Each line of the records below needs repeating exactly. Skip the pictures.

## THE DATA
^^^^^^^^^^^^^^^^
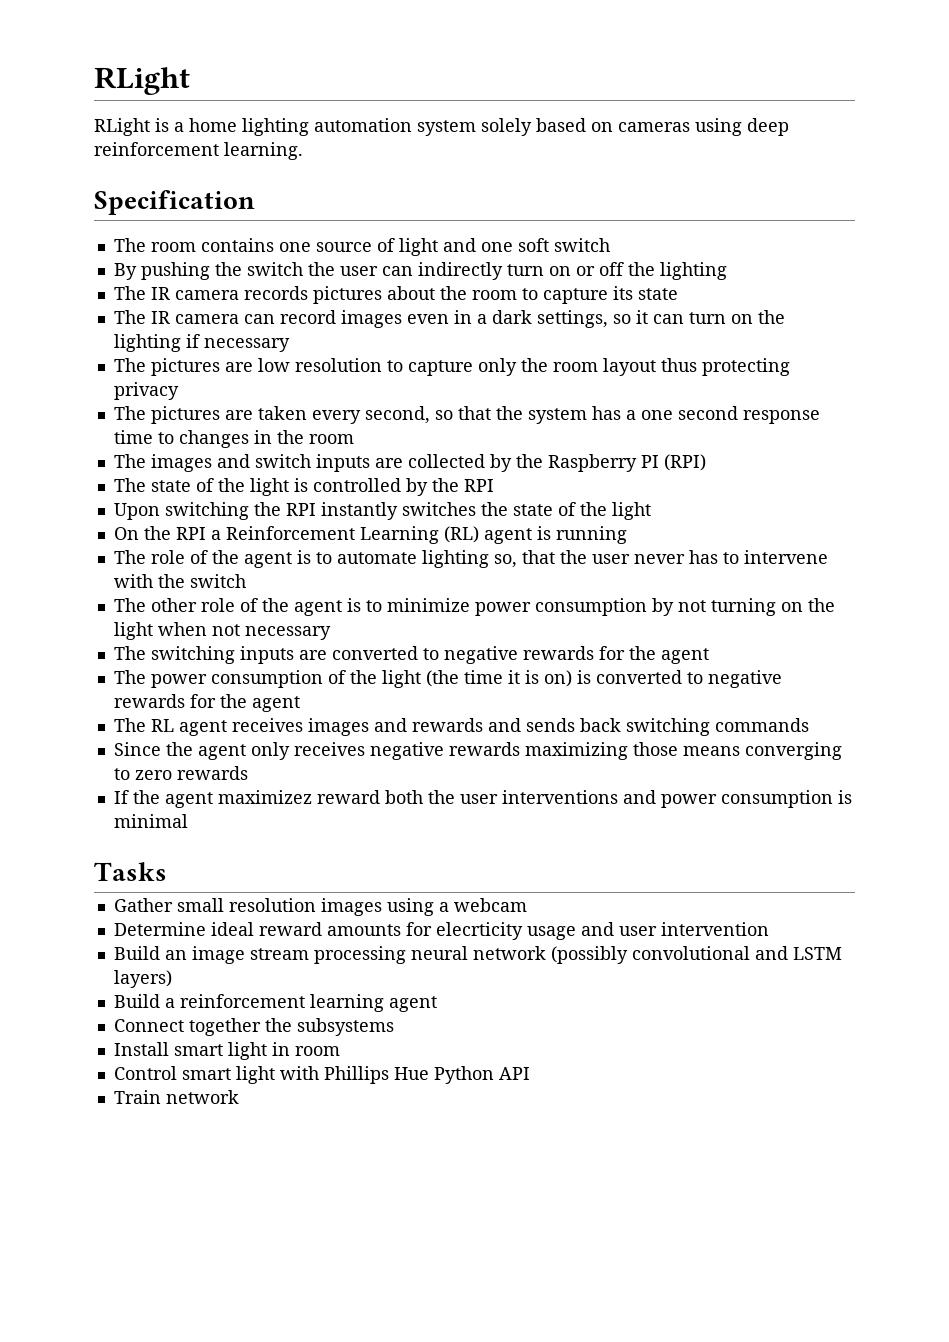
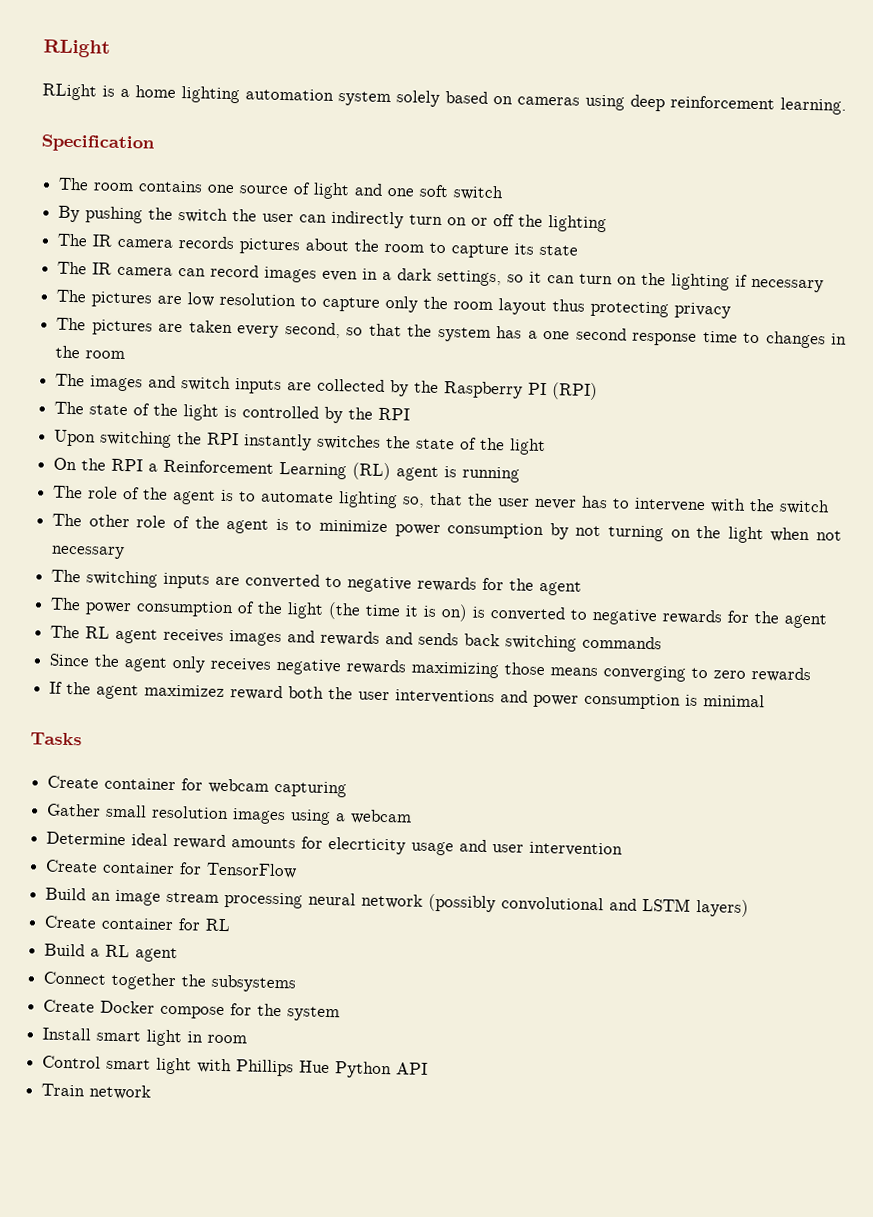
(167, 871) none -> [47,775,348,798] // Create container for webcam capturing
(769, 929) none -> [45,859,298,879] // Create container for TensorFlow
(172, 979) none -> [44,915,232,932] // Create container for RL
[179,994,384,1012] reinforcement learning -> [105,944,131,958] RL
(394, 1027) none -> [43,999,341,1022] // Create Docker compose for the system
^^^^^^^^^^^^^^^^
## OUTPUT
(167, 871) none -> [47,775,348,798] // Create container for webcam capturing
(769, 929) none -> [45,859,298,879] // Create container for TensorFlow
(172, 979) none -> [44,915,232,932] // Create container for RL
[179,994,384,1012] reinforcement learning -> [105,944,131,958] RL
(394, 1027) none -> [43,999,341,1022] // Create Docker compose for the system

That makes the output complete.